[Version comparison data]
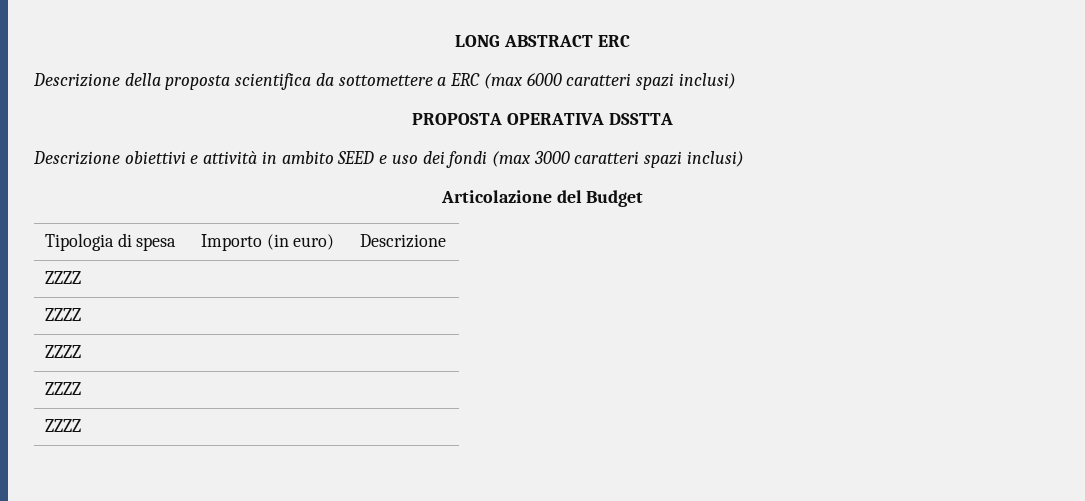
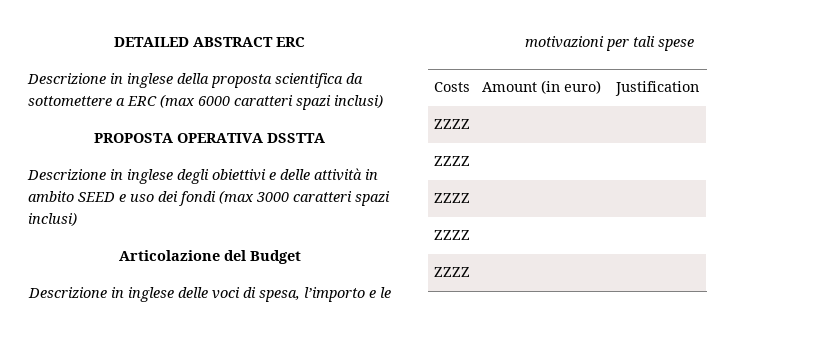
- LONG ABSTRACT ERC
+ DETAILED ABSTRACT ERC
- Descrizione della proposta scientifica da sottomettere a ERC (max 6000 caratteri spazi inclusi)
+ Descrizione in inglese della proposta scientifica da sottomettere a ERC (max 6000 caratteri spazi inclusi)
- Descrizione obiettivi e attività in ambito SEED e uso dei fondi (max 3000 caratteri spazi inclusi)
+ Descrizione in inglese degli obiettivi e delle attività in ambito SEED e uso dei fondi (max 3000 caratteri spazi inclusi)
- Tipologia di spesa | Importo (in euro) | Descrizione
+ Descrizione in inglese delle voci di spesa, l’importo e le motivazioni per tali spese
+ Costs | Amount (in euro) | Justification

▶ **What to do**: With both ends included, please retype exactly the lines from the line containing "per tali spese" to the final line of the data.

▶ **Answer section**:
+ Descrizione in inglese delle voci di spesa, l’importo e le motivazioni per tali spese
+ Costs | Amount (in euro) | Justification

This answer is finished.